ASSIGNMENT: Word for word, restate the lines from the top of the records below through the line with "Change line 17", both included, with no pictures in the result.

#####

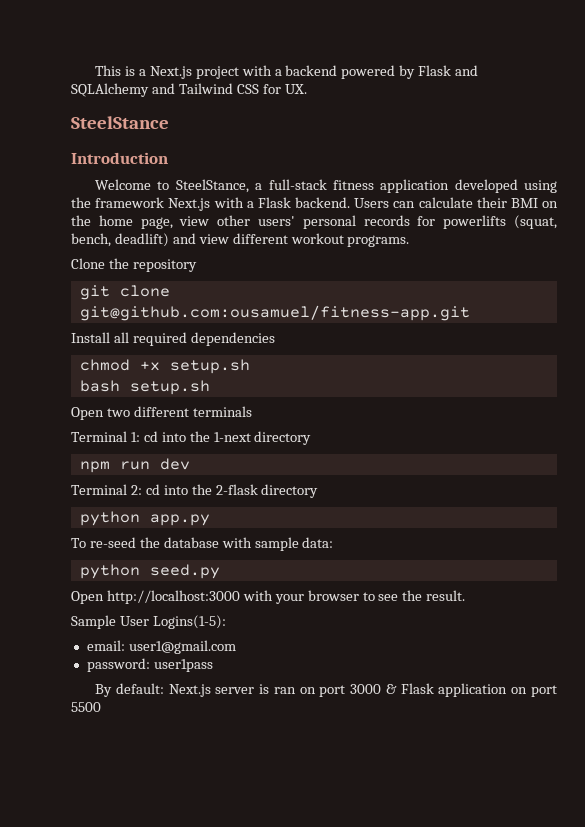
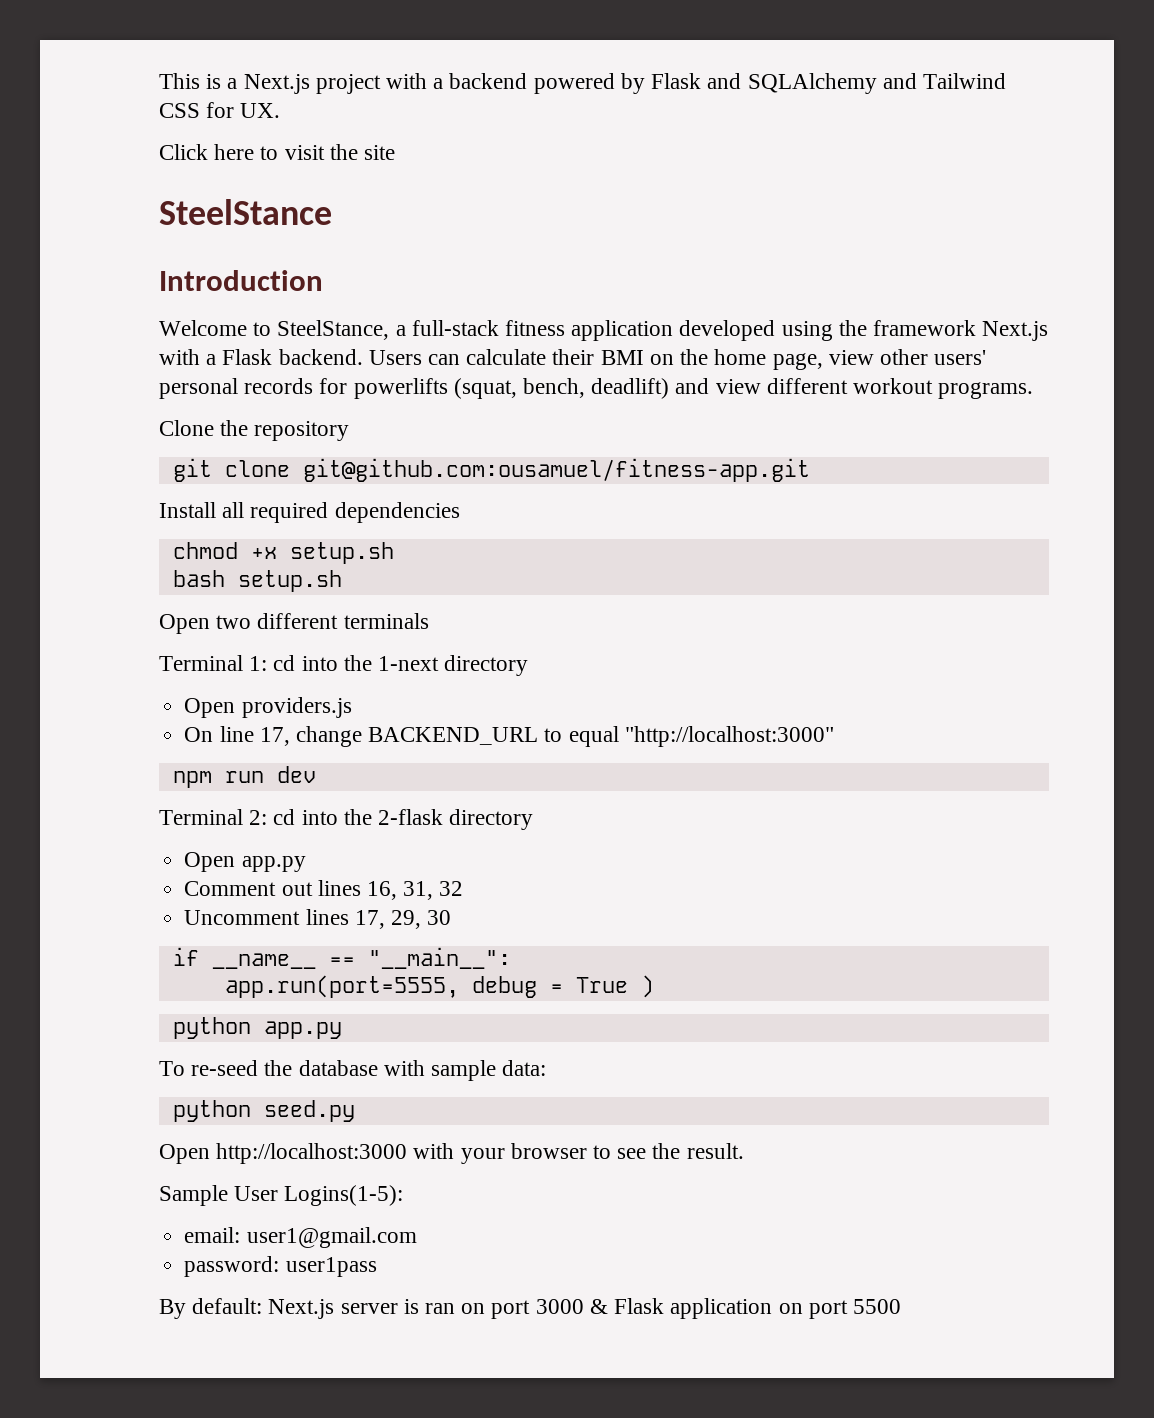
+ Click here to visit the site
+ Open providers.js
+ On line 17, change BACKEND_URL to equal "http://localhost:3000"
+ Open app.py
+ Comment out lines 16, 31, 32
+ Uncomment lines 17, 29, 30
+ if __name__ == "__main__":
+ app.run(port=5555, debug = True )

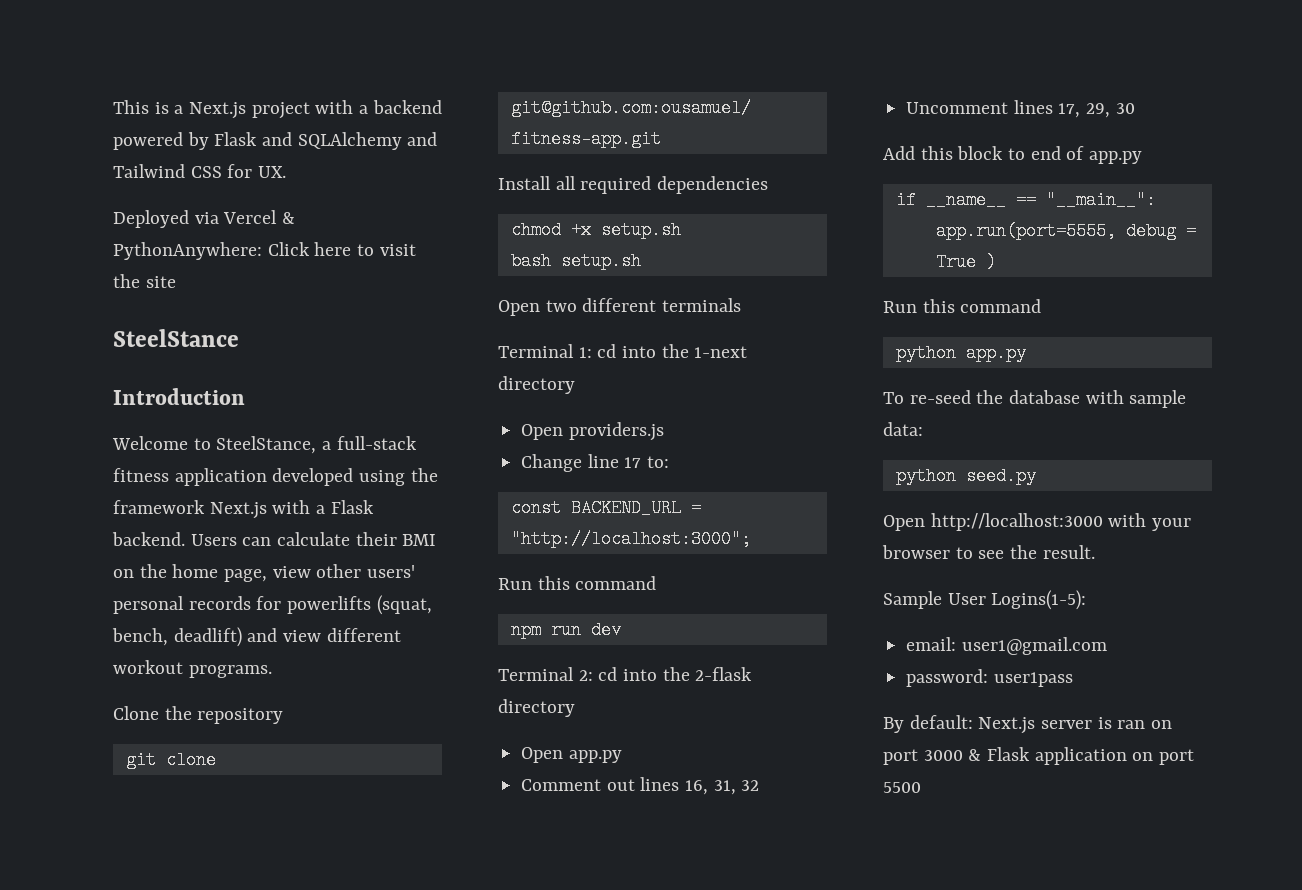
- Click here to visit the site
+ Deployed via Vercel & PythonAnywhere: Click here to visit the site
- On line 17, change BACKEND_URL to equal "http://localhost:3000"
+ Change line 17 to:
+ const BACKEND_URL = "http://localhost:3000";
+ Run this command
+ Add this block to end of app.py
  app.run(port=5555, debug = True )
+ Run this command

#####

ANSWER SECTION:
+ Click here to visit the site
+ Open providers.js
+ On line 17, change BACKEND_URL to equal "http://localhost:3000"
+ Open app.py
+ Comment out lines 16, 31, 32
+ Uncomment lines 17, 29, 30
+ if __name__ == "__main__":
+ app.run(port=5555, debug = True )

- Click here to visit the site
+ Deployed via Vercel & PythonAnywhere: Click here to visit the site
- On line 17, change BACKEND_URL to equal "http://localhost:3000"
+ Change line 17 to:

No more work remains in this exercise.